L'uso degli animali nella ricerca scientifica è uno di quei temi difficili da mantenere all'interno di un dialogo civile e costruttivo. Ci hanno provato alla University of California Los Angeles (UCLA) dove la Pro-Test for Science (a favore della sperimentazione animale) e la Bruins for animals (contro) hanno organizzato, non senza incontrare difficoltà, una tavola rotonda, Perspectives on the Science and Ethics of Animals Used in Research - coraggiosamente la Bruins for animals ha denunciato alcuni abusi e intimidazioni arrivate da attivisti del movimento animalista.
Si è trattato di un evento importante perché uno dei pochissimi in cui i relatori erano invitati non a screditare la visione altrui, quanto piuttosto a cercare un terreno comune di argomentazione. (Il video del panel lo potete vedere qui sotto -è piuttosto lungo, ci va un po' di tempo, 2 ore e mezzo, e qualche tazza di té). Tra i contrari alla ricerca basata su modelli animali, Niall Shanks, professore di storia e filosofia della scienza alla Wichita State University (Kansas), ha ricordato che gli studi di tossicologia negli animali spesso non riescono a prevedere con precisione le reazioni umane. Un esempio ormai entrato in letteratura è quello del talidomide, un anti-emetico indicato per le donne in gravidanza, messo in commercio alla fine degli anni '50 e ritirato dopo qualche anno per essere stato responsabile di gravi malformazioni neonatali. Il talidomide, che venne messo in vendita dopo prove su animali, non risultava infatti dannoso per gli embrioni di molte specie.
Nel 2006, uno studio di Daniel Hackman, della University of Toronto, pubblicato sul Journal of American Medical Association (JAMA), faceva il punto della situazione sulla significatività pratica dei risultati di esperimenti condotti su animali. Su 76 studi pubblicati tra il 1980 e il 2000, solo 28 sono stati replicati con successo in sperimentazioni cliniche su volontari umani; 14 sono stati contraddetti e 34 sono rimasti non testati. Anche una recente revisione su PLOS delle pubblicazioni relative a sperimentazioni su animali ha evidenziato in generale in questo tipo di ricerche un disegno sperimentale povero e di bassa qualità.
Personalmente amo gli animali e penso che abbiamo degli obblighi morali verso di loro, tanto più che oggi ci sono reali alternative alla ricerca in modelli animali. Un affermazione quest'ultima su cui non sarebbe d'accordo Colin Blakemore -tornando ai panelist alla UCLA - neuroscienziato alla University of Oxford, che ha presieduto il Medical Research Council inglese (in passato è stato anche vittima di violenze da parte di animalisti) e che ben rappresenta la maggioranza del mondo biomedico: si stima che circa 60 milioni di procedure sperimentali, ogni anno in tutto il mondo, che si basano sull'uso di animali.
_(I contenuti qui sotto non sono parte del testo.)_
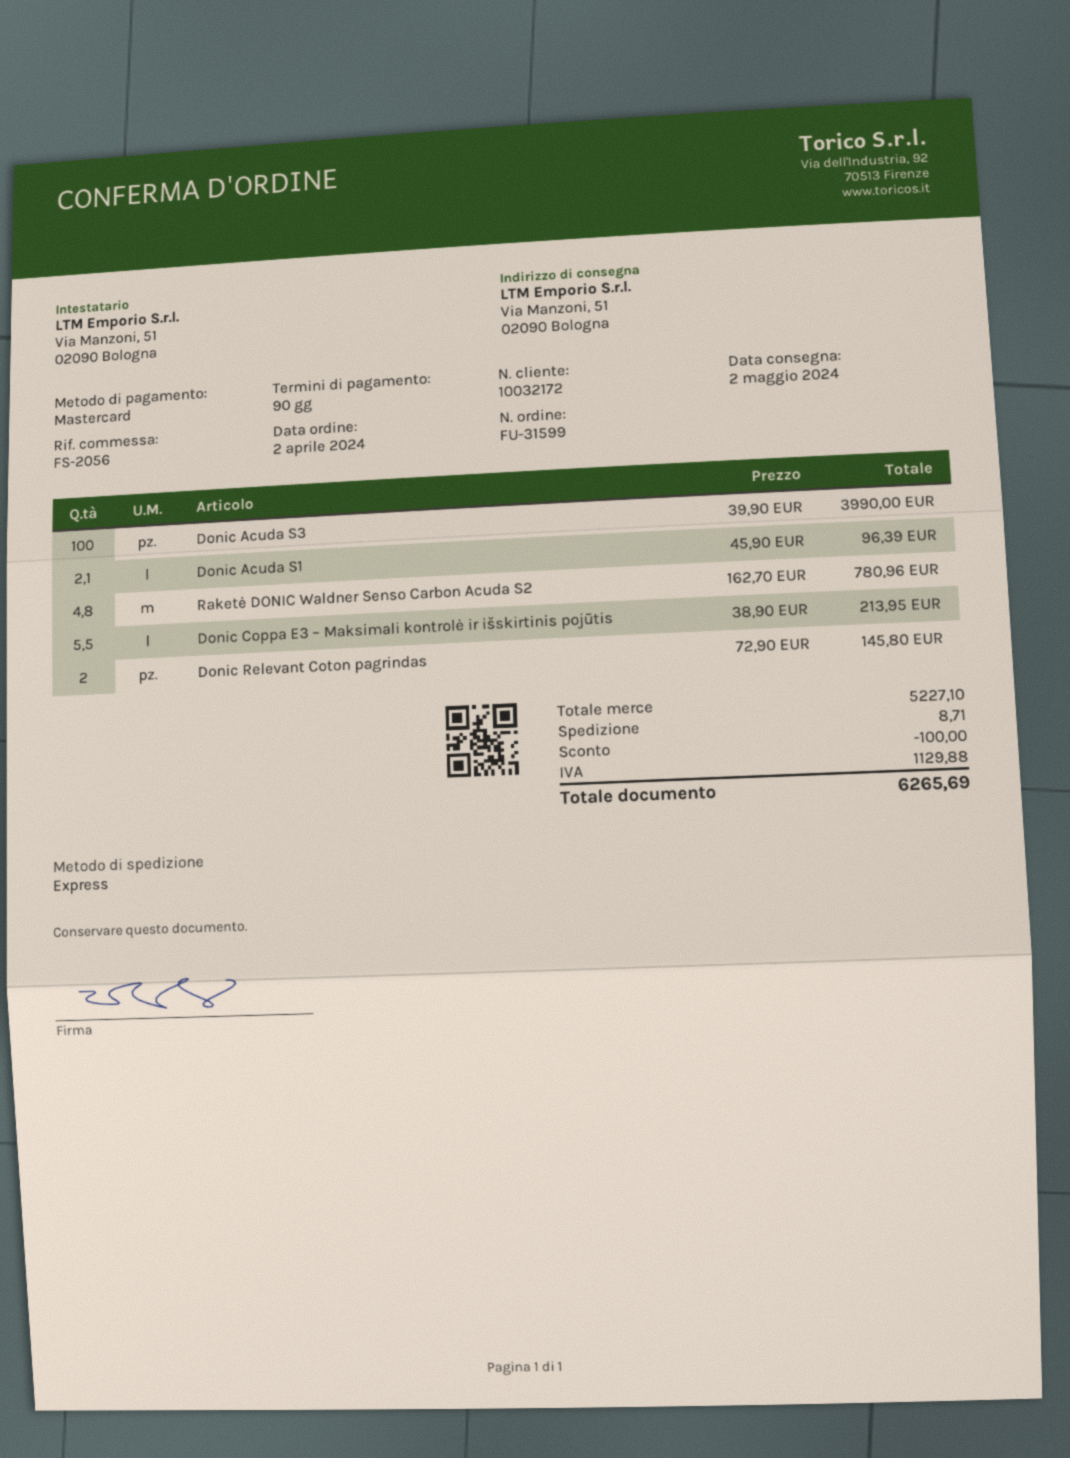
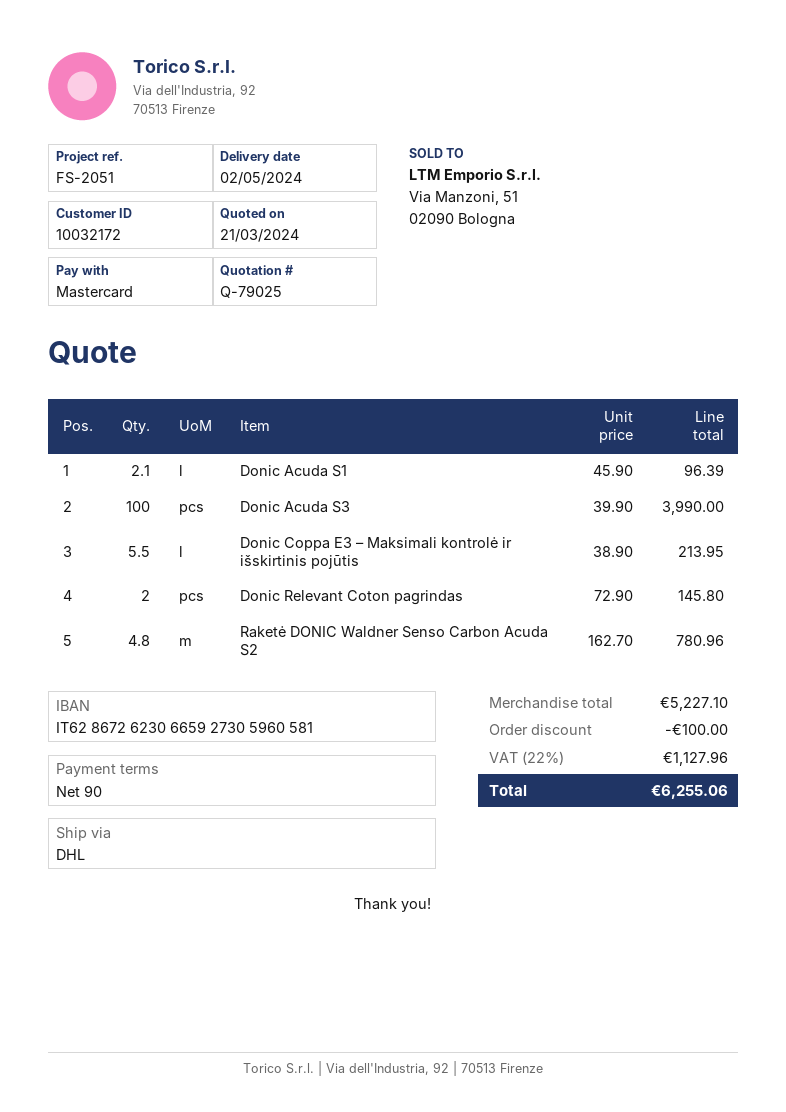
reference: FS-2056 -> FS-2051
shipping method: express -> DHL
shipping: 8.71 -> none
tax: 1129.88 -> 1127.96
total: 6265.69 -> 6255.06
Mentre per quanto riguarda la questione dei diritti, Janet Stemwedel, che insegna filosofia a San José State University California e sostiene la ricerca su animali, ha sottolineato che ad essere più forti devono essere i doveri verso i nostri simili.
Sono passati 35 anni dalla pubblicazione del libro di Peter Singer Animal Liberation; c'è voluto molto più tempo per abolire la schiavitù o l'apartheid. Forse però qualcosa di sta muovendo, eventi come l'appuntamento alla UCLA, nonostante il dialogo non sia facile, sono importanti. E tutto sommato alla fine si può anche essere d'accordo con Colin Blakemore quando afferma che per innovare bisogna avere il coraggio di essere aperti.